Il s'agit ici d'un combat de sens entamé voici deux siècles, d'un combat de civilisation - ou plutôt d'un combat pour la survie d'une civilisation, la nôtre, dans laquelle certains mots ont un sens qu'ils n'ont pas dans la civilisation relativiste moderne.
Christian a écrit :
— la dictature, pour forcer tout le monde dans notre moule. Mais l’escalade dialectique : loi arbitraire —> résistance —> répression —> plus de résistance —> plus de répression, entraîne un coût qui n’est pas forcément nul.
Toute société humaine est forcément en partie dictatoriale. Toute société humaine exorcise sa violence intrinsèque par certains interdits, certains tabous. Vous prônez la possibilité pour chacun de choisir dans quelle société humaine il cherche à évoluer. Je ne suis pas contre, sauf que votre théorie se bute dans la réalité à deux contraites de taille: la dépendance des hommes aux territoires, et au langage. Les premiers ne se partagent pas sans violence, les seconds ne se partagent pas longtemps.
Christian a écrit :
— accepter que les lois sont faites pour les êtres humains, par conséquent laisser ceux qui se reconnaissent catholiques s’unir par le sacrement d’un mariage monogame indissoluble, et ceux qui se revendiquent musulmans contracter un mariage polygame, etc.
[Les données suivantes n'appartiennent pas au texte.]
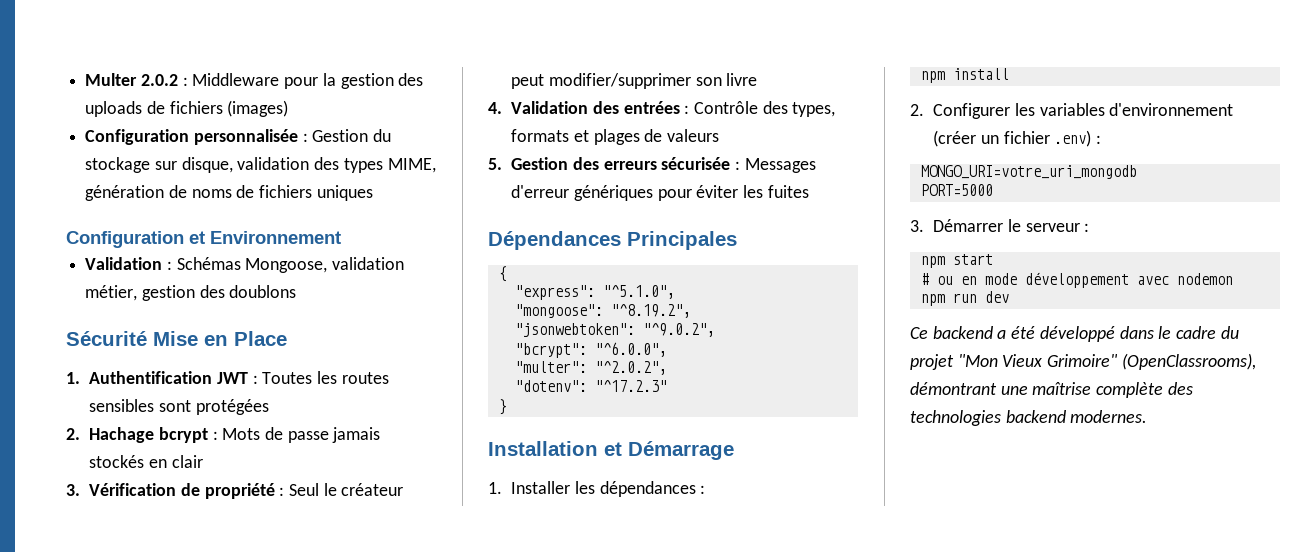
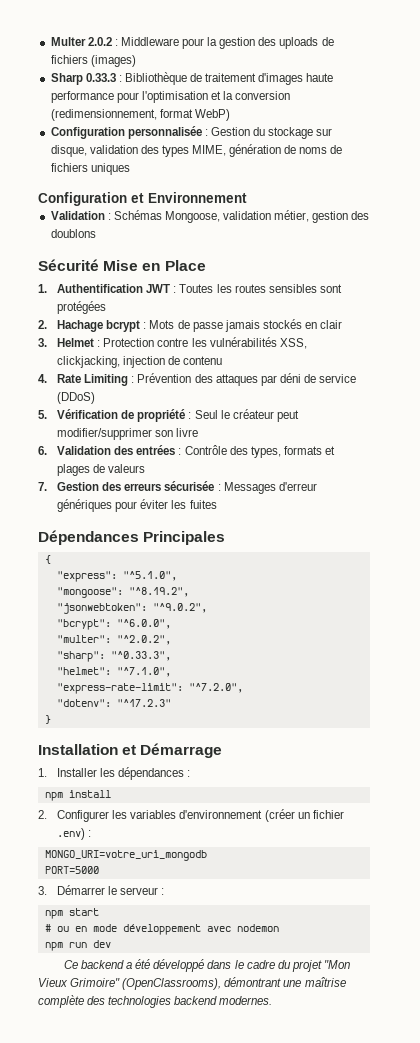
+ Sharp 0.33.3 : Bibliothèque de traitement d'images haute performance pour l'optimisation et la conversion (redimensionnement, format WebP)
- 3. Vérification de propriété : Seul le créateur peut modifier/supprimer son livre
+ 3. Helmet : Protection contre les vulnérabilités XSS, clickjacking, injection de contenu
+ 4. Rate Limiting : Prévention des attaques par déni de service (DDoS)
+ 5. Vérification de propriété : Seul le créateur peut modifier/supprimer son livre
- 4. Validation des entrées : Contrôle des types, formats et plages de valeurs
+ 6. Validation des entrées : Contrôle des types, formats et plages de valeurs
- 5. Gestion des erreurs sécurisée : Messages d'erreur génériques pour éviter les fuites
+ 7. Gestion des erreurs sécurisée : Messages d'erreur génériques pour éviter les fuites
+ "sharp": "^0.33.3",
+ "helmet": "^7.1.0",
+ "express-rate-limit": "^7.2.0",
Tout en sachant que l'emploi du même mot de "mariage" pour ces deux unions n'a alors plus de sens.
Christian a écrit :
Il appartient alors à chaque communauté de définir ses règles, indépendamment du territoire. Pour que l’Etat soit véritablement l’Etat de tous, il doit se limiter à ce qui est véritablement la loi de tous, le respect de la vie humaine, de la propriété et des serments.
A la fin votre territoire se scindera physiquement en autant de communautés, avec autant de langages créateurs d'autant de cultures.
Bref, vous vous bernez à recommencer l'Histoire du fondement d'Etats par nature forcément totalitaires en partie, et ces refondations successives s'entâcheront inévitablement de redoutables violences (pas d'angélisme svp) dont on se passerait bien.
Bref, il est bien plus simple et pacifique de restreindre au minimum les grandes transhumances humaines, et de s'accorder sur certains tabous constitutifs d'une culture dont on punira très sévèrement la violation. En dehors de ces tabous culturels, je suis d'accord pour que règne une liberté et une démocratie qui seraient donc alors "relatives" et non plus absolues.